* What the task asks *
Below are the records; retype them exactly and omit each picture.
[[ Information supplied, beginning ]]
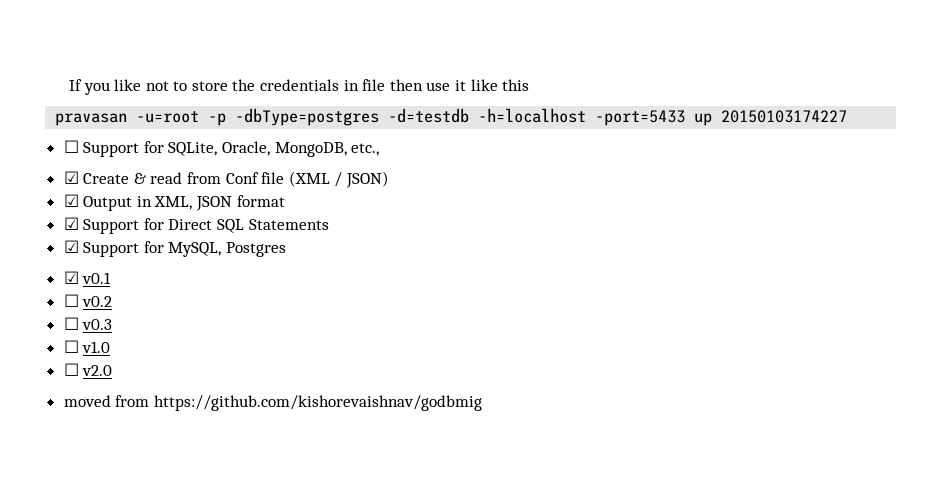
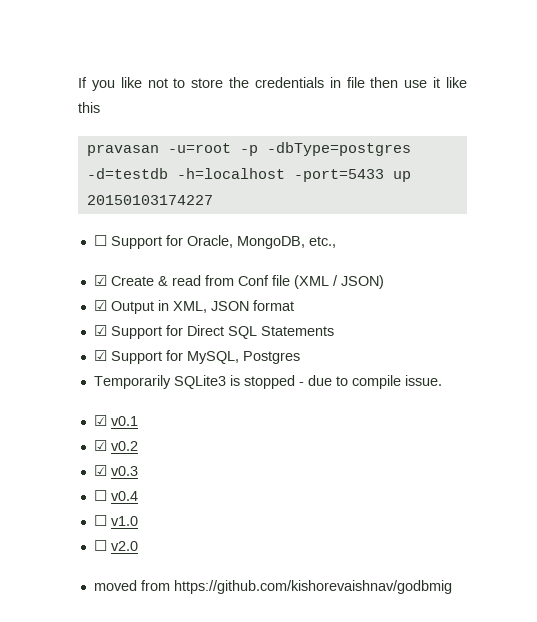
- ☐ Support for SQLite, Oracle, MongoDB, etc.,
+ ☐ Support for Oracle, MongoDB, etc.,
+ Temporarily SQLite3 is stopped - due to compile issue.
- ☐ v0.2
+ ☑ v0.2
- ☐ v0.3
+ ☑ v0.3
+ ☐ v0.4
[[ Information supplied, end ]]
* Solved problem *
- ☐ Support for SQLite, Oracle, MongoDB, etc.,
+ ☐ Support for Oracle, MongoDB, etc.,
+ Temporarily SQLite3 is stopped - due to compile issue.
- ☐ v0.2
+ ☑ v0.2
- ☐ v0.3
+ ☑ v0.3
+ ☐ v0.4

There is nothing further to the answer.